I've changed some plans and am looking for a historic or pretty town and place to stay in between Avebury and Bletchley Park. We are visiting Stonehenge and Avebury in the morning and early to mid afternoon and will be visiting Bletchley Park the next day. We will have a car. We may have a few hours in late afternoon (not enough time to visit Blenheim Palace or Oxford).

The Cotswolds are a bit to the west, and I know a very scenic area, I am just not familiar with the towns in the mid-eastern part (Charlebury?) that might be closest to our route. Really anywhere where we could walk around town, have something to eat and place to stay.

Finally this will be on a Sunday in late March. Is it necessary to make reservations or could we play it by ear so to speak?

Many thanks, Karen

Posted by
7206 posts

Actually, much of the Cotswolds is almost due north from Avebury. You could walk around any number of those towns/villages before heading east to Bletchley Park. If you’ve never been to any of them, most people are impressed with Bourton on the Water. Bibury, Stow n the Wold, and Chipping Campden are nice for short visits, and Stratford Upon Avon is nice for a few hours. On the direct line between Avebury and Bletchley Park, I’m not familiar enough with the towns to make a recommendation. When I made something close to that drive, I went from Southampton to Bletchley Park, then on to Uppingham.

Posted by
401 posts

Bicester (pronounced Bister) is on the route and is a market town that still retains historic buildings. Plenty of options to stay and eat. It also has a nice 'factory outlet centre' for any shopping you may want to do. For a nice traditional thatched pub visit the Bull Inn at nearby Launton.

Posted by
33995 posts

I think that I may have to disagree - sorry - with ryan_and_gill about Bicester outlet mall. The place is heaving most of the time because overseas visitors from China, India, and the Middle East flood the place by the mega coach load, and Chiltern Railways has a stop very near the shopping mall on its route from London Marylebone.

I have nothing personally against the tide of visitors there - bring your money and leave as much of it as you can, is what I say - but it is the sheer weight of numbers that overwhelms the place. It isn't many times in my life that I have seen tour groups following the little umbrella - at a shopping mall.
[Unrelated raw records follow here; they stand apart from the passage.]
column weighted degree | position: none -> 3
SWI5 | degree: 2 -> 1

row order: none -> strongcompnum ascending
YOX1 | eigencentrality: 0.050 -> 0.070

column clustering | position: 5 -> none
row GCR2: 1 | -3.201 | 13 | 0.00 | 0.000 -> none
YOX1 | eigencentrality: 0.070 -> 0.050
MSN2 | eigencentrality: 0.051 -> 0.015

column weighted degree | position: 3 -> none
Also understand that the mall is not covered so if the weather doesn't cooperate you may get wet going between shops.

It pretends to be English, but this is a facade to cater to hordes. Expect long queues even in the fast food places like Pret a Manger and Itsu, and long waits for sit down table service places.

So if it is so 'orrible, Nigel, why did you go there? Easy answer - I used to own a business a couple of miles away so went there earlier in its life when it was less crowded and I could get a crêpe without waiting or have a nice Busaba Eathai lunch, again, just wandering in. Now I can't find a parking place without going around their wacky one-way car parks for more time than it is worth, and the queues are ridiculous. Good people watching though, if you do get parked.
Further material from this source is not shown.